Reputation: 11
I am doing some calculations using gaussian. From the gaussian output file, I need to extract the input structure information. The output file contains more than 800 structure coordinates. What I did so far is, collect all the input coordinates using some combinations of the grep
, awk
and sed
commands, like so:
grep -A 7 "Input orientation:" test.log | grep -A 5 "C" | awk '/C/{print "structure number"}1' | sed '/--/d' > test.out
This helped me to grep
all the input coordinates and insert a line with "structure number". So now I have a file that contains a pattern which is being repeated in a regular fashion. The file is like the following:
structure Number
4.176801 -0.044096 2.253823
2.994556 0.097622 2.356678
5.060174 -0.115257 3.342200
structure Number
4.180919 -0.044664 2.251182
3.002927 0.098946 2.359346
5.037811 -0.103410 3.389953
Here, "Structure number" is being repeated. I want to write a number like "structure number:1", "structure number 2" in increasing order.
How can I solve this problem?
Thanks for your help in advance.
Upvotes: 1
Views: 134
Reputation: 1894
I am not familiar at all with a program called gaussian, so I have no clue what the original input looked like. If someone posts an example I might be able to give an even shorter solution.
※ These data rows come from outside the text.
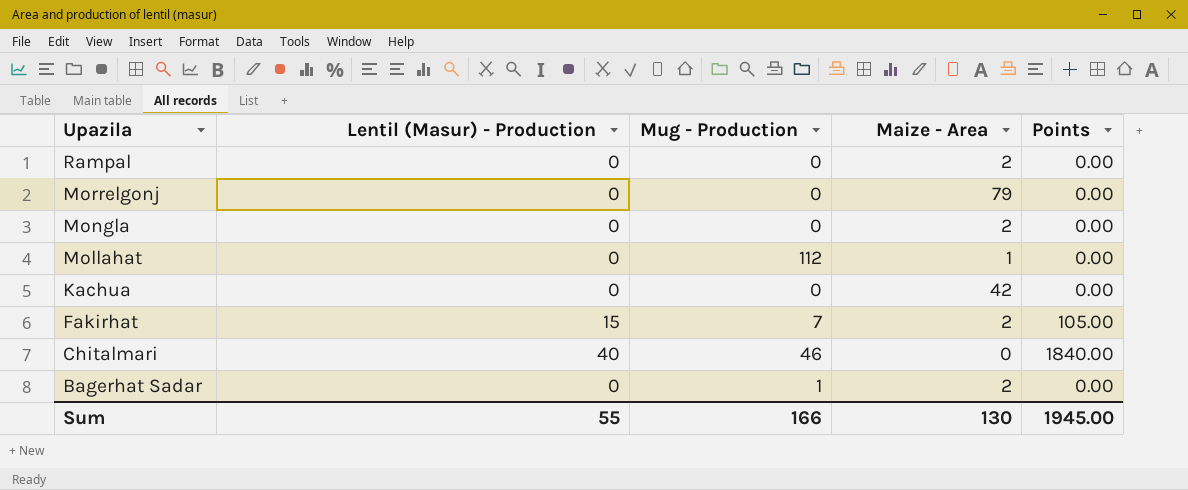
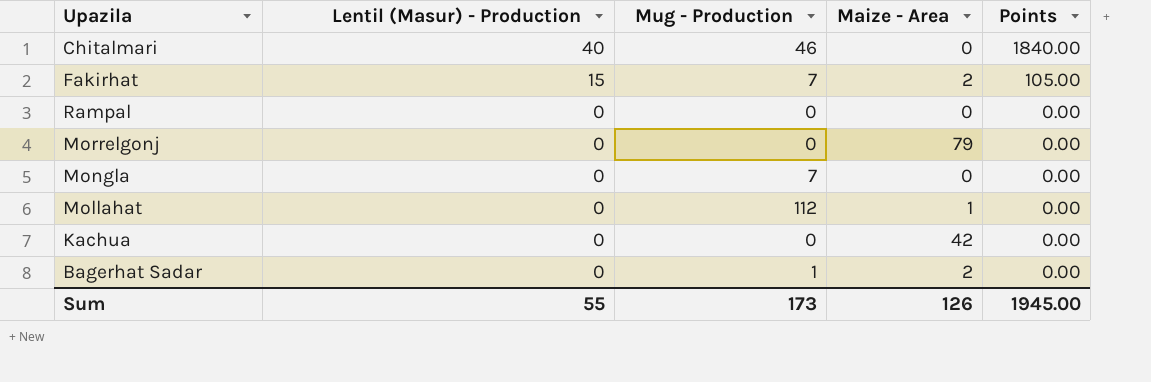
row order: Upazila descending -> Lentil (Masur) - Production descending
Rampal | Maize - Area: 2 -> 0
Mongla | Mug - Production: 0 -> 7
Mongla | Maize - Area: 2 -> 0
Sum | Mug - Production: 166 -> 173
Sum | Maize - Area: 130 -> 126

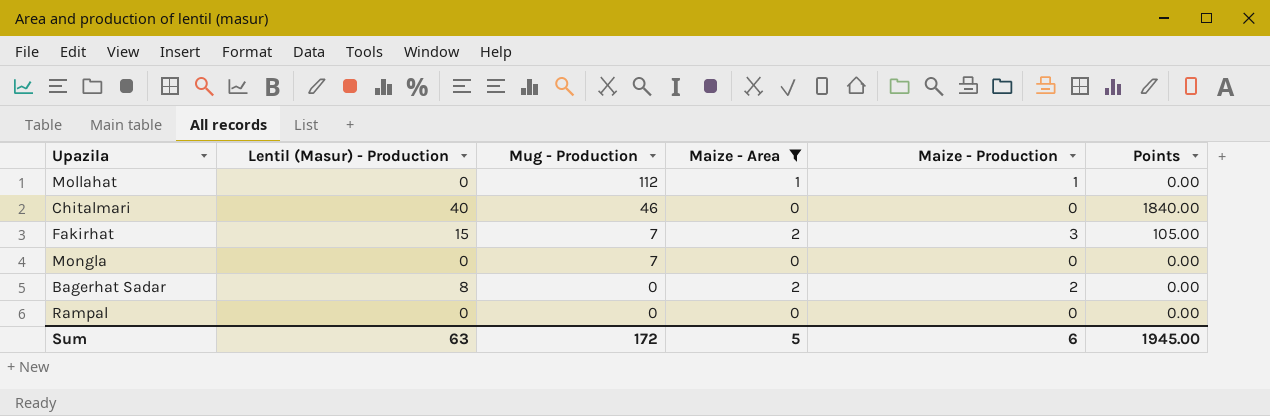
filter: none -> Maize - Area <= 2
row order: Lentil (Masur) - Production descending -> Mug - Production descending
column Maize - Production | position: none -> 5
Bagerhat Sadar | Lentil (Masur) - Production: 0 -> 8
Bagerhat Sadar | Mug - Production: 1 -> 0
Sum | Lentil (Masur) - Production: 55 -> 63
Sum | Mug - Production: 173 -> 172
Sum | Maize - Area: 126 -> 5

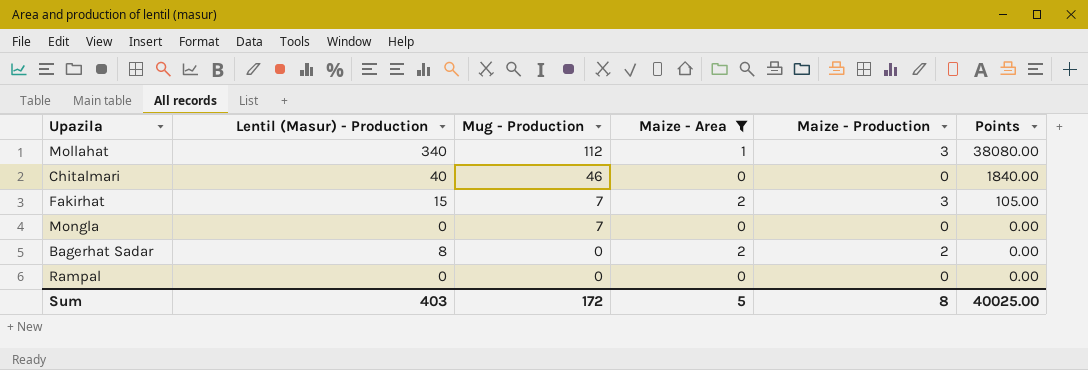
Mollahat | Lentil (Masur) - Production: 0 -> 340
Mollahat | Maize - Production: 1 -> 3
Mollahat | Points: 0.00 -> 38080.00
Sum | Lentil (Masur) - Production: 63 -> 403
Sum | Maize - Production: 6 -> 8
Sum | Points: 1945.00 -> 40025.00

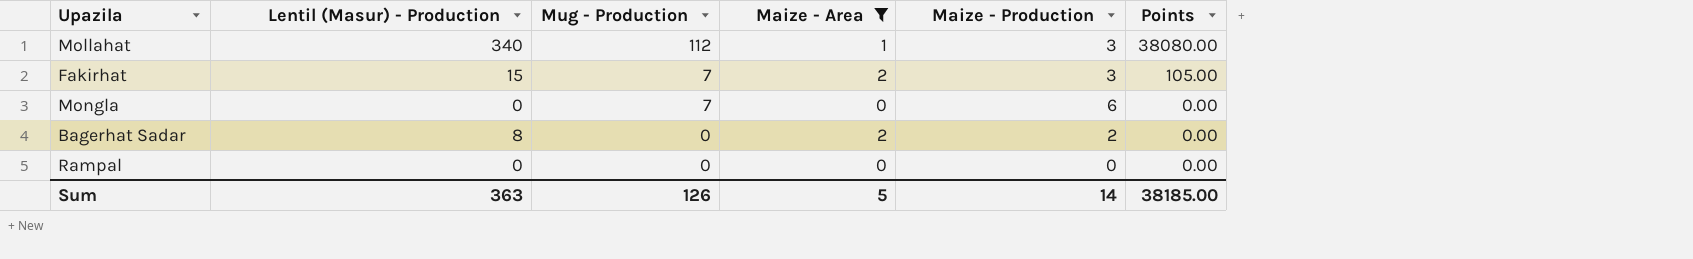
row Chitalmari: 40 | 46 | 0 | 0 | 1840.00 -> none
Mongla | Maize - Production: 0 -> 6
Sum | Lentil (Masur) - Production: 403 -> 363
Sum | Mug - Production: 172 -> 126
Sum | Maize - Production: 8 -> 14
Sum | Points: 40025.00 -> 38185.00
However, as far as I got it the OP is contented with the output of his/her code besided that he/she wants to append an increasing number to the lines inserted with awk
.
This can be achieved with the following line (adjusting the OP's code):
grep -A 7 "Input orientation:" test.log | grep -A 5 "C" | awk '/C/{print "structure number"++i}1' | sed '/--/d' > test.out
Addendum:
Even without knowing the actual input, I am sure that one can at least get rid of the sed
command leaving that piece of work to awk
. Also, there is no need to quote a single character grep pattern:
grep -A 7 "Input orientation:" test.log | grep -A 5 C | awk '/C/{print "structure number"++i}!/--/' > test.out
I am not sure since I cannot test, but it should be possible to let awk
do the grep
's work, too. As a first guess I would try the following:
awk '/Input orientation:/{li=7}!li{next}{--li}/C/{print "structure number"++i;lc=5}!lc{next}{--lc}!/--/' test.log > test.out
While this might be a little bit longer in code it is an awk
-only solution doing all the work in one process. If I had input to test with, I might come up with a shorter solution.